15.3 Exercises
1. Suppose you poll a population in which a proportion \(𝑝\) of voters are Democrats and \(1−𝑝\) are Republicans. Your sample size is \(N=25\). Consider the random variable \(S\) which is the total number of Democrats in your sample. What is the expected value of this random variable? Hint: it’s a function of \(p\). \(E[\overline{S}]=N*p=25p\)
2. What is the standard error of \(𝑆\)? Hint: it’s a function of \(𝑝\). \(SE[\overline{S}]=\sqrt{p(1-p)*1/n})\) produces \(SE[\overline{S}]=\sqrt{p(1-p)*1/25})\)
3. Consider the random variable \(S/N\). This is equivalent to the sample average, which we have been denoting as \(\overline{X}\). What is the expected value of the \(\overline{X}\)? Hint: it’s a function of \(𝑝\). \(E[{S/N}]=E[\overline{X}]=25*p/25=p\)

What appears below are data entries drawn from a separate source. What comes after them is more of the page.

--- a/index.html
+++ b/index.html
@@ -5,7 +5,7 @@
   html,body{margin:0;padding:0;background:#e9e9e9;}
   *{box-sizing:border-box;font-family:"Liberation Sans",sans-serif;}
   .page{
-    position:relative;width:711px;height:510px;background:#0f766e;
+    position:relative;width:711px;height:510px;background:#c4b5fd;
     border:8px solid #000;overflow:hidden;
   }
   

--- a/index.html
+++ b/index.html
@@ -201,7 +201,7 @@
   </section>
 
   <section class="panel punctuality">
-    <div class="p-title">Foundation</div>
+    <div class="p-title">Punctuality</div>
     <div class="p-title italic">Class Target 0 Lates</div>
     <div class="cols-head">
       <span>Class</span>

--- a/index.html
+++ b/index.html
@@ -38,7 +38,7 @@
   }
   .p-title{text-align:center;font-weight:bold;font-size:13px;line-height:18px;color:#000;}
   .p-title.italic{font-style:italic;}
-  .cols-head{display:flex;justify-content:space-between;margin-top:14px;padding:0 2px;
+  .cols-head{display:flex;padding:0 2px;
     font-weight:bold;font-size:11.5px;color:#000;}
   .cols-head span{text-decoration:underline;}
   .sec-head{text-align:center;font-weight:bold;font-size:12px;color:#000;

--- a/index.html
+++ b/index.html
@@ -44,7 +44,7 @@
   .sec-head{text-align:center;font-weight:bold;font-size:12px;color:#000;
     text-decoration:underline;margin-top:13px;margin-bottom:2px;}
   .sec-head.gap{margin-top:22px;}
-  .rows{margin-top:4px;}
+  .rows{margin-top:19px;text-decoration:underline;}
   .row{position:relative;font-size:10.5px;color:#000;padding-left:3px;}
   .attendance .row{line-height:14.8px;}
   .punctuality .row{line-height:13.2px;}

4. What is the standard error of \(\overline{X}\)? Hint: it’s a function of \(P\). \(SE[S/N]=SE[\overline{X}]=\sqrt{p(1-p)*1/25})\)
5. Write a line of code that gives you the standard error
se for the problem above for several values of \(𝑝\), specifically for
p <- seq(0, 1, length=100). Make a plot of
se versus p.
p<-seq(0, 1, length=100)
SE<-sqrt(p*(1-p)/25)
plot(p, SE)
6. Copy the code above and put it inside a for-loop to make the plot for \(𝑁=25\), \(N=100\), and \(N=1000\).

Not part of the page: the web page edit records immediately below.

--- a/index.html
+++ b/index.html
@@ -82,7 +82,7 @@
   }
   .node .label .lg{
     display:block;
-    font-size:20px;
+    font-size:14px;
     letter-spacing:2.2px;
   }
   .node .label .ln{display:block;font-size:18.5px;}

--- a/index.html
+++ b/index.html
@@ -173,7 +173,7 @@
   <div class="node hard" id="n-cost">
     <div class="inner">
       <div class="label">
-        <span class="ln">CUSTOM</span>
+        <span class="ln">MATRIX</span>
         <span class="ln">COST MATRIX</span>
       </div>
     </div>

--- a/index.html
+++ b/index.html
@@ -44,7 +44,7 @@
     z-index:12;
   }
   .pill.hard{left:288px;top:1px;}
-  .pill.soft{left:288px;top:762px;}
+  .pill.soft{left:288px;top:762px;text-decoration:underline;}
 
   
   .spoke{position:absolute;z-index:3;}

for (N in c(25, 100, 1000)) {
p<-seq(0, 1, length=100)
SE<-sqrt(p*(1-p)/N)
plot(p, SE)
}
7. If we are interested in the difference in proportions, \(𝑝−(1−𝑝)\), our estimate is \(𝑑=\overline{X}−(1−\overline{X})\). Use the rules we learned about sums of random variables and scaled random variables to derive the expected value of \(𝑑\). \(E[{\overline{X}−(1−\overline{X})}]=E[2\overline{X}-1]=p-1+p=2p-1\)

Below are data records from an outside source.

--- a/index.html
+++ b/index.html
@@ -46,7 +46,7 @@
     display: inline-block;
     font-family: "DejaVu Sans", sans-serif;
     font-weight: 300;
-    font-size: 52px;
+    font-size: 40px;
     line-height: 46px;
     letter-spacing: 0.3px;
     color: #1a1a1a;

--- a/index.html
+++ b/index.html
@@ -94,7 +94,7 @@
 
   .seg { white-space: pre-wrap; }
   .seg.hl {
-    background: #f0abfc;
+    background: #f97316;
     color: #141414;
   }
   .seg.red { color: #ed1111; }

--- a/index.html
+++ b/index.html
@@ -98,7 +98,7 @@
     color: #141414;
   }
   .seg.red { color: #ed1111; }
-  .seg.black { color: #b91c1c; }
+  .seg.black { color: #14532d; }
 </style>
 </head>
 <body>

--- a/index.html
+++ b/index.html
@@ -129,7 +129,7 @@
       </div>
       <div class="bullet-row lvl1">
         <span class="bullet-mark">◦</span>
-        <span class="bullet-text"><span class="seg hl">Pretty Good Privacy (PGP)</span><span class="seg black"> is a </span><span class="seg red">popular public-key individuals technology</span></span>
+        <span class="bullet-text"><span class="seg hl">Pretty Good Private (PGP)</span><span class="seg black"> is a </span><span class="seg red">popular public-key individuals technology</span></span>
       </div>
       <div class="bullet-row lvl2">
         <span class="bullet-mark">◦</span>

8. What is the standard error of \(𝑑\)? \(SE[d]=SE[\overline{X}−(1−\overline{X})]=2*SE[\overline{X}]=2\sqrt{p(1-p)/N}\)
9. If the actual \(𝑝=.45\), it means the Republicans are winning by a relatively large margin since \(d=−.1\), which is a 10% margin of victory. In this case, what is the standard error of \(2\hat{X}−1\) if we take a sample of \(N=25\)?
p<-.45
se<-2*sqrt(((p)*(1-p))/25)
se
## [1] 0.1989975
10. Given the answer to 9, which of the following best describes your strategy of using a sample size of \(𝑁=25\)?
b. Our standard error is larger than the difference, so the chances of \(2\overline{X}−1\) being positive and throwing us off were not that small. We should pick a larger sample size.